■ **Aim of the exercise**:
Nothing but the records, transcribed verbatim and stripped of images, should appear in the answer.

■ **Information given**:

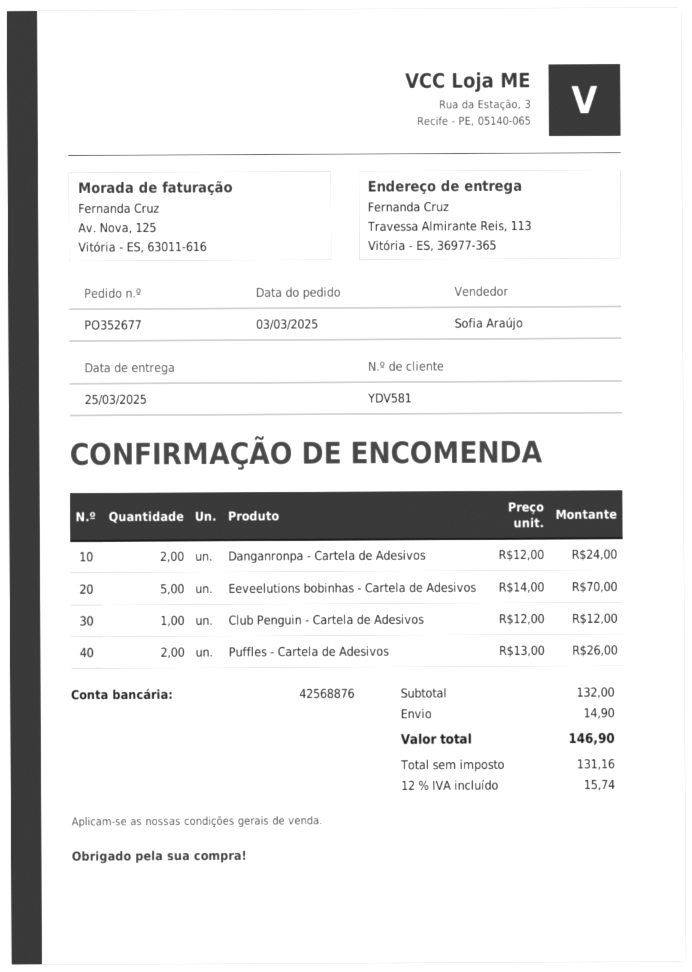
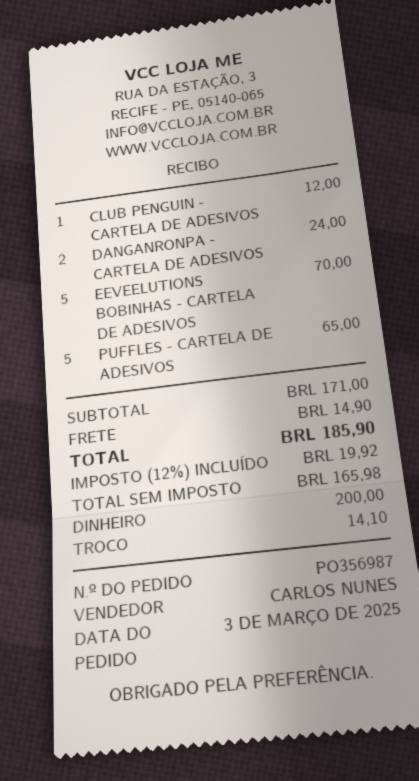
order number: PO352677 -> PO356987
sales rep: Sofia Araújo -> CARLOS NUNES
Puffles - Cartela de Adesivos: 2 for 26.00 -> 5 for 65.00
subtotal: 132.00 -> 171.00
net: 131.16 -> 165.98
tax: 12% = 15.74 -> 12% = 19.92
total: 146.90 -> 185.90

■ **Answer section**:
order number: PO352677 -> PO356987
sales rep: Sofia Araújo -> CARLOS NUNES
Puffles - Cartela de Adesivos: 2 for 26.00 -> 5 for 65.00
subtotal: 132.00 -> 171.00
net: 131.16 -> 165.98
tax: 12% = 15.74 -> 12% = 19.92
total: 146.90 -> 185.90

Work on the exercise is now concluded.